Compute single-point energies for all RDKit-generated conformers using a fast neural-network potential (ASE-ANI). Rank conformers by total energy in ascending order. Apply a filtering criterion: either retain the top N lowest-energy conformers (e.g., best 10–50 geometries) or apply an absolute energy threshold (e.g., within ΔE = 10 kcal/mol of the global minimum). The choice between N-based and threshold-based filtering should account for downstream QM budget and the expected energy distribution of your compound class. Export the filtered subset in a format compatible with your quantum-chemistry code (e.g., XYZ or SDF).

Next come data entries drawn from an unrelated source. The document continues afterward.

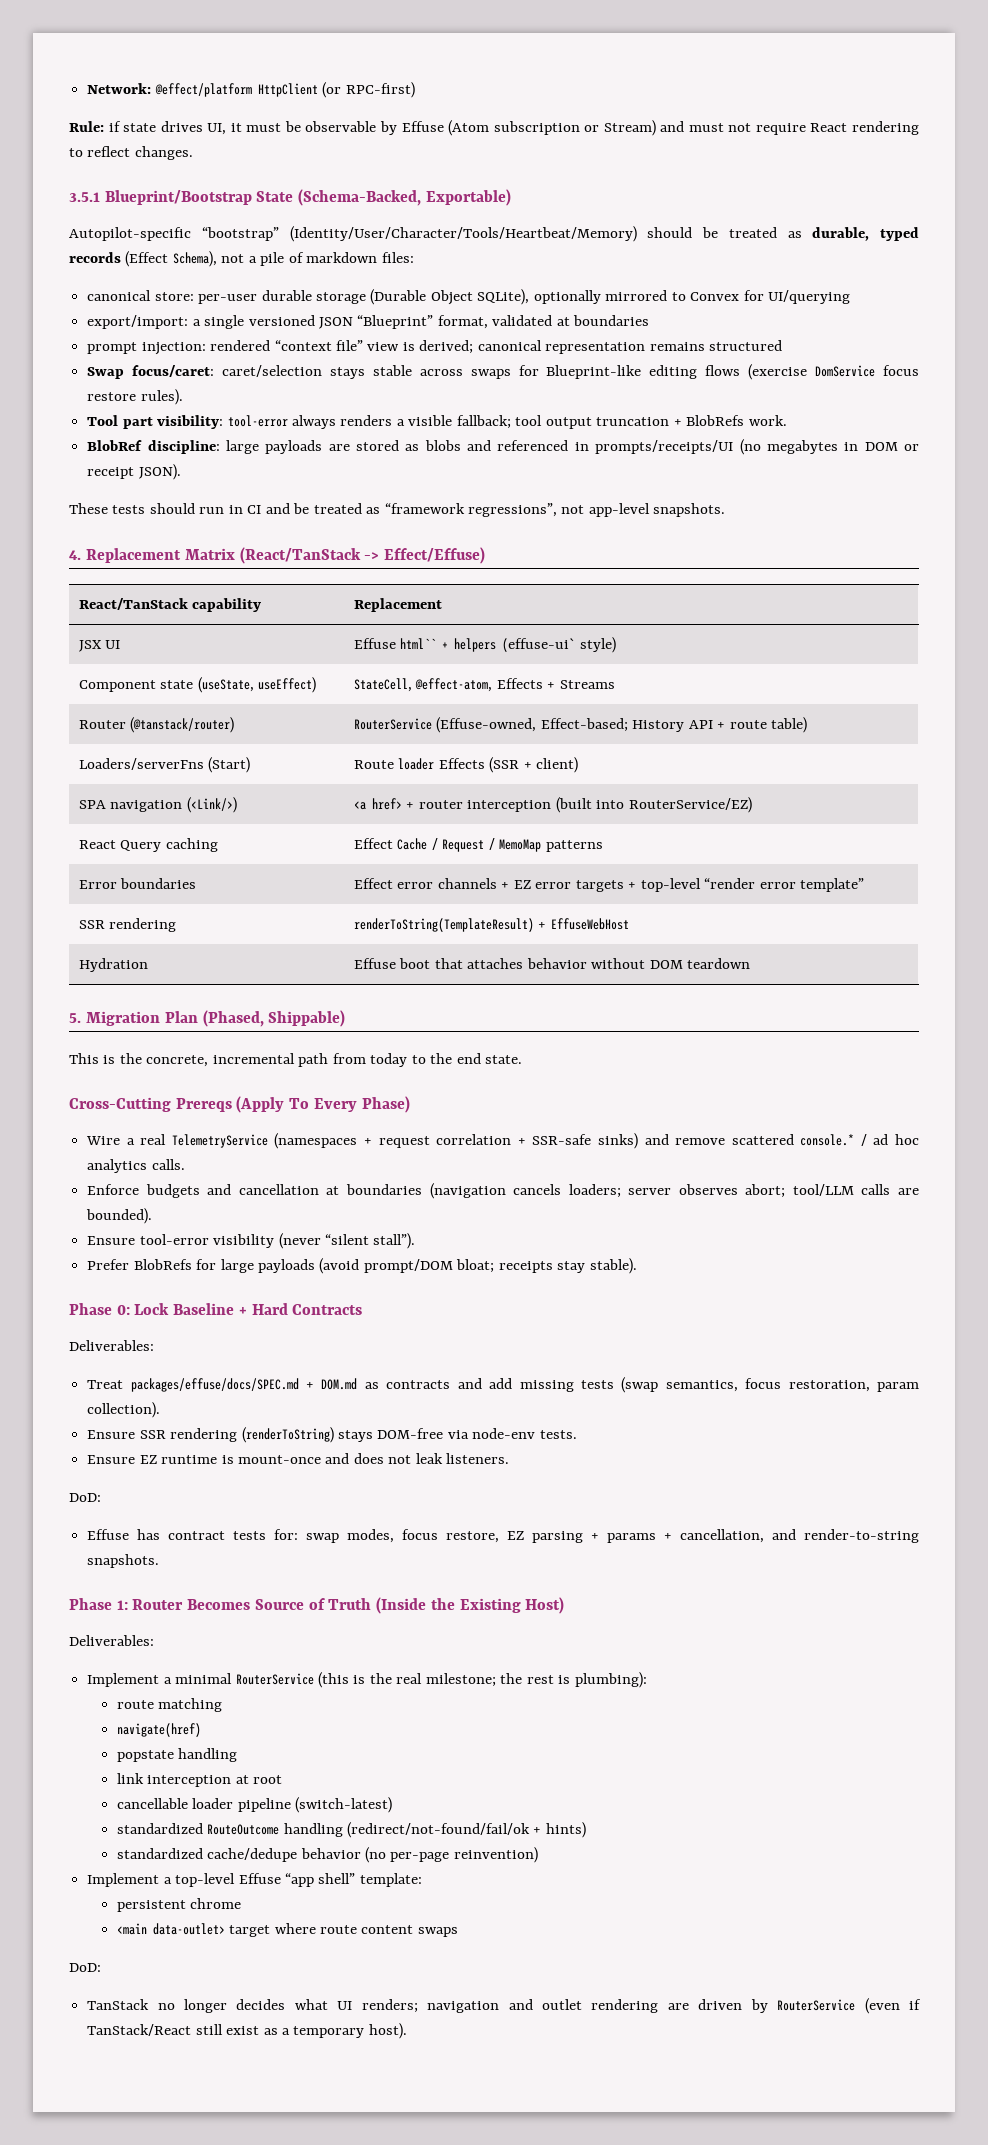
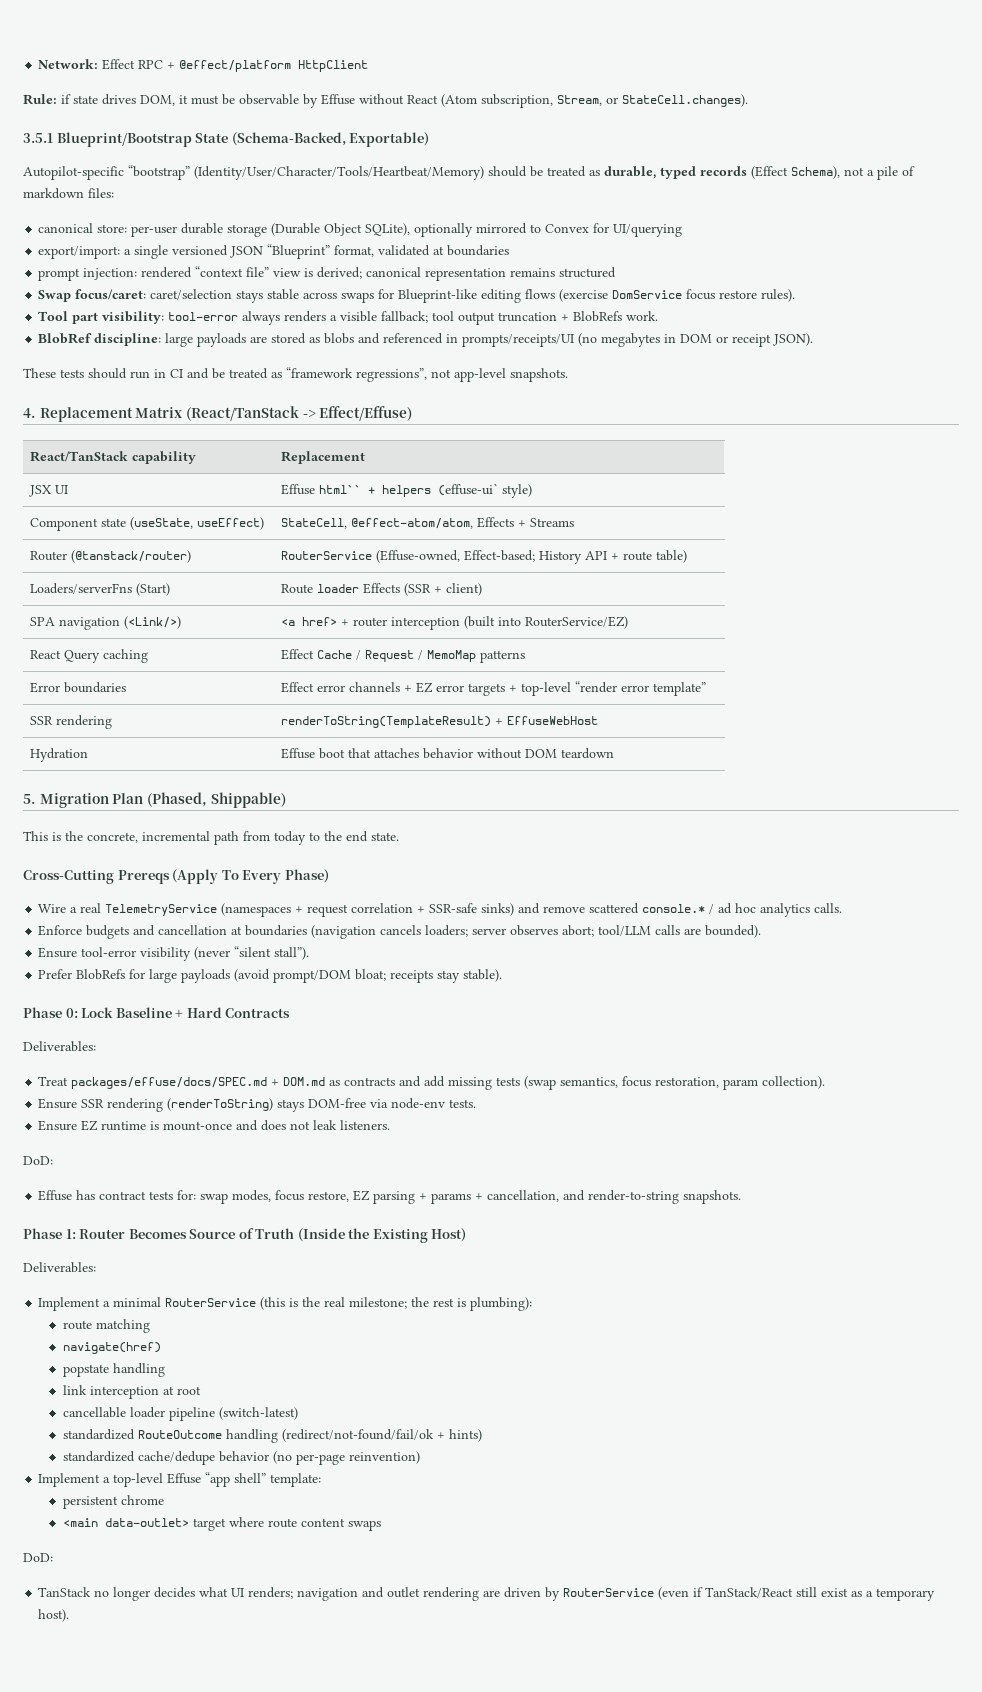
- Network: @effect/platform HttpClient (or RPC-first)
+ Network: Effect RPC + @effect/platform HttpClient
- Rule: if state drives UI, it must be observable by Effuse (Atom subscription or Stream) and must not require React rendering to reflect changes.
+ Rule: if state drives DOM, it must be observable by Effuse without React (Atom subscription, Stream, or StateCell.changes).
- Component state (useState, useEffect) | StateCell, @effect-atom, Effects + Streams
+ Component state (useState, useEffect) | StateCell, @effect-atom/atom, Effects + Streams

Verify that retained conformers span diverse geometries (not just minor rotations of one core structure) to capture relevant conformational space.

## Related tools

- **ASE-ANI** (Compute single-point energies for conformer ranking and filtering) — https://github.com/isayev/ASE_ANI
- **RDKit** (Generate initial conformer ensemble before filtering) — https://www.rdkit.org
- **QUICK** (Downstream quantum-chemistry software that receives filtered conformer subset)
- **Snakemake** (Workflow orchestration for automated conformer filtering pipeline) — https://github.com/DasSusanta/snakemake_ccs

## Evaluation signals

- Retained conformer count matches the specified threshold (N or ΔE window); no conformers above the threshold remain.
- Energy distribution of filtered set is monotonically ranked; each retained conformer has lower or equal energy than the next.
- Geometric diversity check: retained conformers represent distinct 3D arrangements (e.g., different rotamer or stereoisomer states), not micro-variations of a single structure.
- File format validation: output XYZ or SDF conforms to specification expected by QUICK or downstream tool; atom count and bond topology are preserved.
- Computational efficiency gain: filtered set size is reduced by at least 50–90% compared to input, demonstrating practical filtering; downstream QM runtime is proportionally reduced.

## Limitations

- ASE-ANI is deprecated and no longer supported; users are advised to migrate to TorchANI (PyTorch implementation) for long-term compatibility and better performance.
- ASE-ANI relies on NVIDIA GPU and CUDA 9.2; older GPUs with compute capability < 5.0 or different CUDA versions are incompatible.
- Element scope: ASE-ANI is trained on CHNO only; conformers containing S, F, Cl, P, or other elements will have unreliable energies and should not be filtered with this tool.
- Neural-network predictions may miss rare, high-energy conformers relevant to specialized applications (e.g., transition states, highly strained intermediates); validation against quantum-chemistry benchmarks is recommended for novel compound classes.
- Threshold selection (N or ΔE) is user-dependent and not automatic; inappropriate choices can either over-filter (eliminating valid geometries) or under-filter (retaining too many for tractable QM).

## Evidence

- [other] Rank conformers by energy and select the lowest-energy subset (retain top N conformers or apply an energy threshold).: "Rank conformers by energy and select the lowest-energy subset (retain top N conformers or apply an energy threshold)."
- [other] Initialize ASE-ANI potential and compute single-point energy for each conformer.: "Initialize ASE-ANI potential and compute single-point energy for each conformer."
- [other] Load conformer structures generated by RDKit in a standard molecular format (e.g., SDF or XYZ).: "Load conformer structures generated by RDKit in a standard molecular format (e.g., SDF or XYZ)."
- [other] Export filtered conformer set in a format compatible with downstream quantum-chemical software (QUICK).: "Export filtered conformer set in a format compatible with downstream quantum-chemical software (QUICK)."
- [readme] DEPRECATED and no longer supported, please use TorchANI implementation: "DEPRECATED and no longer supported, please use TorchANI implementation"
- [readme] Modern NVIDIA GPU, compute capability 5.0 of newer. CUDA 9.2: "Modern NVIDIA GPU, compute capability 5.0 of newer. CUDA 9.2"
- [readme] Current ANI-1x and ANI-1ccx potentials provide predictions for the CHNO elements.: "Current ANI-1x and ANI-1ccx potentials provide predictions for the CHNO elements."